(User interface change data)
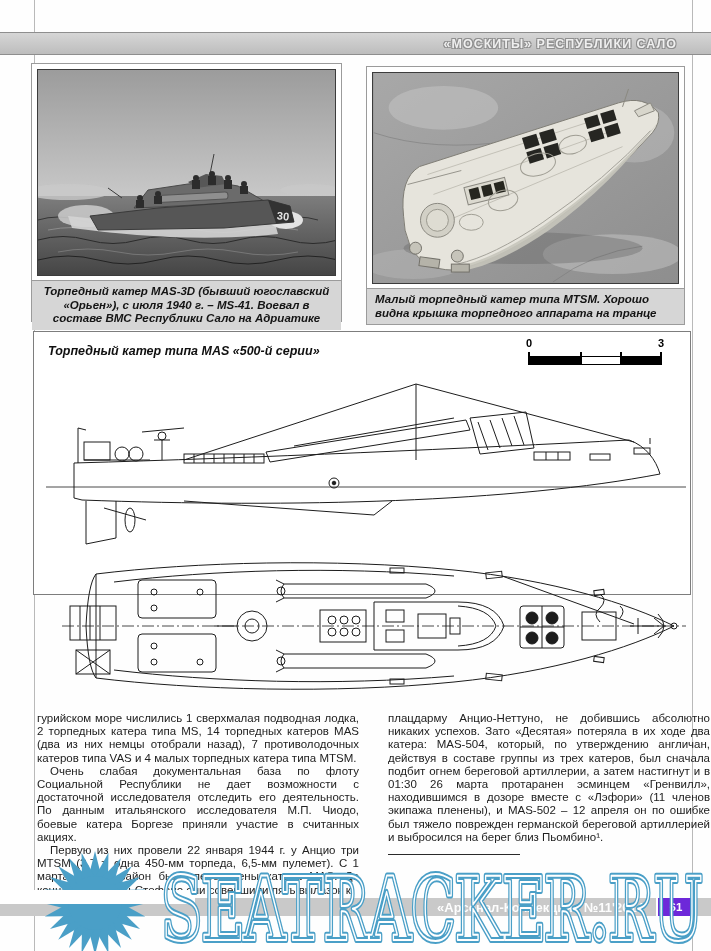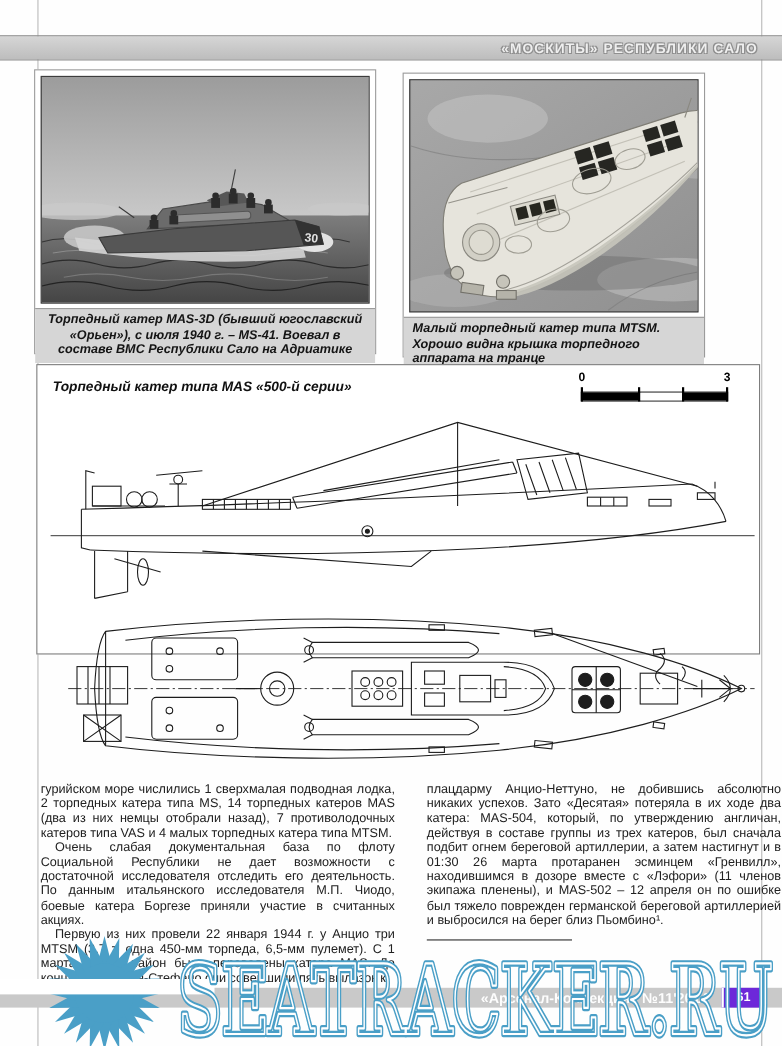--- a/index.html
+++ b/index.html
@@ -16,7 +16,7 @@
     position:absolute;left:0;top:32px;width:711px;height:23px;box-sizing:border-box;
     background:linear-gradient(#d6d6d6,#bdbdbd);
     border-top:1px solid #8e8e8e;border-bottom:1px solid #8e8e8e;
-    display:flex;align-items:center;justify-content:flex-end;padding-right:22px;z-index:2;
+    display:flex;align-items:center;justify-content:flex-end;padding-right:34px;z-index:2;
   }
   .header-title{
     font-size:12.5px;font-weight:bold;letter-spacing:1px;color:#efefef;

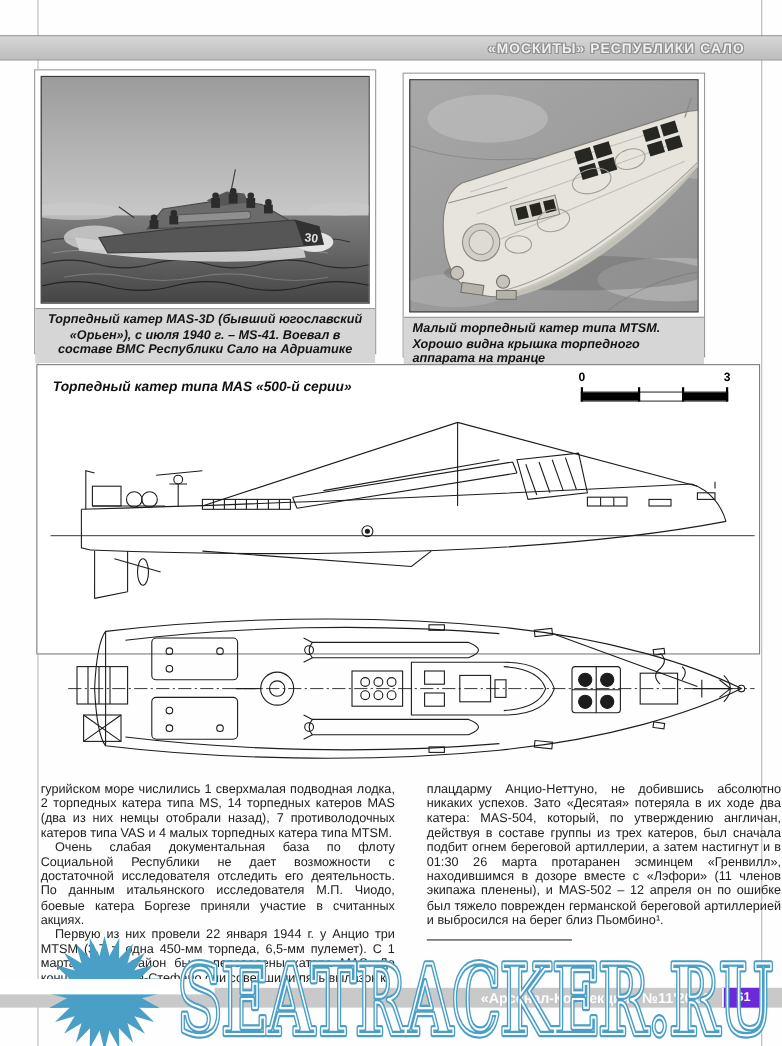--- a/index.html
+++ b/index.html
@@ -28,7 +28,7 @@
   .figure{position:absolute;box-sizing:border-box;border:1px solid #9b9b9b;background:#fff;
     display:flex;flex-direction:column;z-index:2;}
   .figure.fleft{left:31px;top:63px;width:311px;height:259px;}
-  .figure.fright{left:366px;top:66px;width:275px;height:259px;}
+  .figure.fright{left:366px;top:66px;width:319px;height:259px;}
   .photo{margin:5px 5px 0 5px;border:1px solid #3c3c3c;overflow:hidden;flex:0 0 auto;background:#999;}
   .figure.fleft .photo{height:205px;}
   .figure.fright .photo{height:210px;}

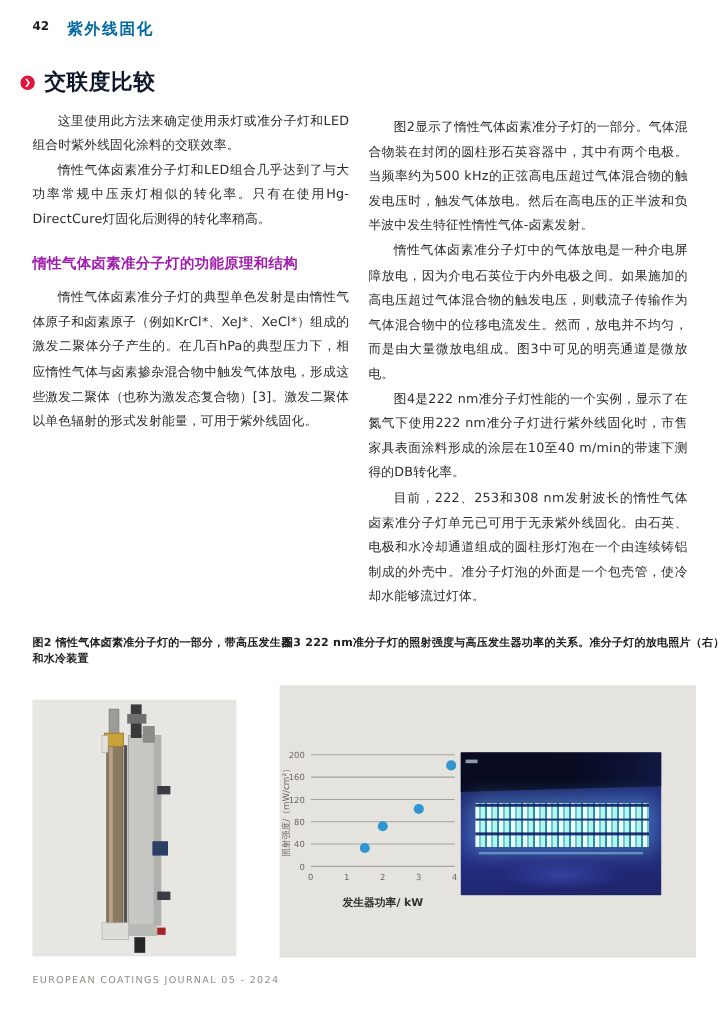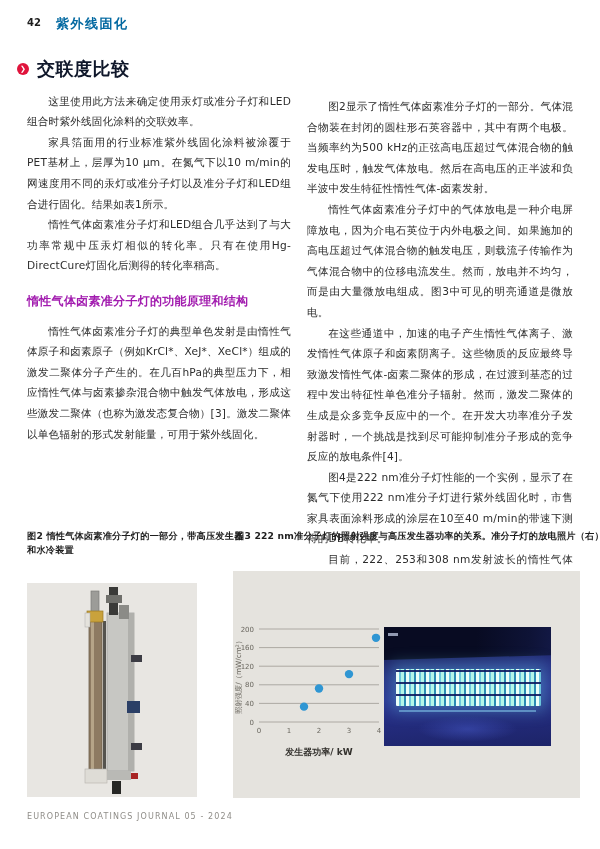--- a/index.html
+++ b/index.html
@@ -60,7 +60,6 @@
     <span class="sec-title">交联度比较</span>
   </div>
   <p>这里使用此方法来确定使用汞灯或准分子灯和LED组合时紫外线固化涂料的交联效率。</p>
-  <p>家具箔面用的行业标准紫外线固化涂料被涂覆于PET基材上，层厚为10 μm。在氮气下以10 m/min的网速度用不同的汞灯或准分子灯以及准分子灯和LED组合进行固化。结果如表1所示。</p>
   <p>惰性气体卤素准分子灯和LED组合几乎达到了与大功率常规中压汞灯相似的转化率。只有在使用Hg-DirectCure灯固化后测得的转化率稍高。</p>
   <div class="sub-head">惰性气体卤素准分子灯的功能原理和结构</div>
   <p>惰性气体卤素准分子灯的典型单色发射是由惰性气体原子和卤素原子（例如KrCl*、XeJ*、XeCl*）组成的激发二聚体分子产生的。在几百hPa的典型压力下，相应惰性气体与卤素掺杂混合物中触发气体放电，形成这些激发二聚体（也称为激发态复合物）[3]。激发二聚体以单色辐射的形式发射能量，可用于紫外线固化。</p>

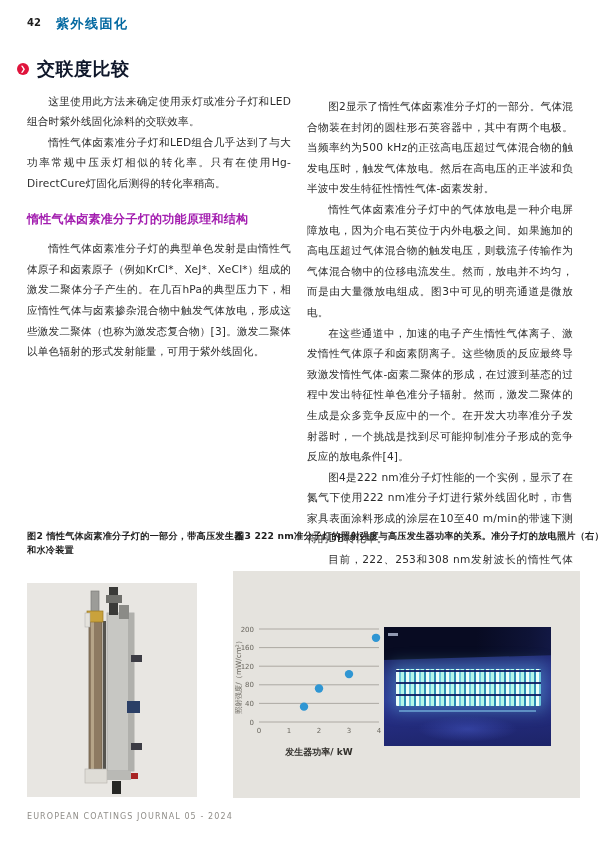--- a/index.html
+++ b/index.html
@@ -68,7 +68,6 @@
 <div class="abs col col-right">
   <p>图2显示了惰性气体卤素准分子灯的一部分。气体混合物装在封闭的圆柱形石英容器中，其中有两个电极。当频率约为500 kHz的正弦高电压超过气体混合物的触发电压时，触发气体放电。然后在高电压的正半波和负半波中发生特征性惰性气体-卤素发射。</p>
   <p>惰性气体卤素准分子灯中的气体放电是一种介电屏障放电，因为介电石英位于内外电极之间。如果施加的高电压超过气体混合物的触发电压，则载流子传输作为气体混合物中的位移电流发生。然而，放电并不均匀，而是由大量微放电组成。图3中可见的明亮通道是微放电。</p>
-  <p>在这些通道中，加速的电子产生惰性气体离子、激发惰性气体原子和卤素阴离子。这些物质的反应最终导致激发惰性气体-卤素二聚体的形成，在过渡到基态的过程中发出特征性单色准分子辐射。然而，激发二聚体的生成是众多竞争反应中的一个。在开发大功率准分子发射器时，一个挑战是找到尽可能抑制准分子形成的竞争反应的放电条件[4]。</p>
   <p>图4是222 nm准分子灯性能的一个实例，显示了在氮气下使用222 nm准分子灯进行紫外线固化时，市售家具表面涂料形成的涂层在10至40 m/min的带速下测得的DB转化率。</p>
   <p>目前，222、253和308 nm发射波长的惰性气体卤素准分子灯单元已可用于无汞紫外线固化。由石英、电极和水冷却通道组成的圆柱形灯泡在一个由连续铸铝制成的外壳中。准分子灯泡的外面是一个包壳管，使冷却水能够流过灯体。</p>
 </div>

Task description:
Above are the records; repeat their lines from the first through the line containing "border-top:1px solid #8e8e8e;border-bottom:1px", and leave out each picture.

Exercise output:
--- a/index.html
+++ b/index.html
@@ -16,7 +16,7 @@
     position:absolute;left:0;top:32px;width:711px;height:23px;box-sizing:border-box;
     background:linear-gradient(#d6d6d6,#bdbdbd);
     border-top:1px solid #8e8e8e;border-bottom:1px solid #8e8e8e;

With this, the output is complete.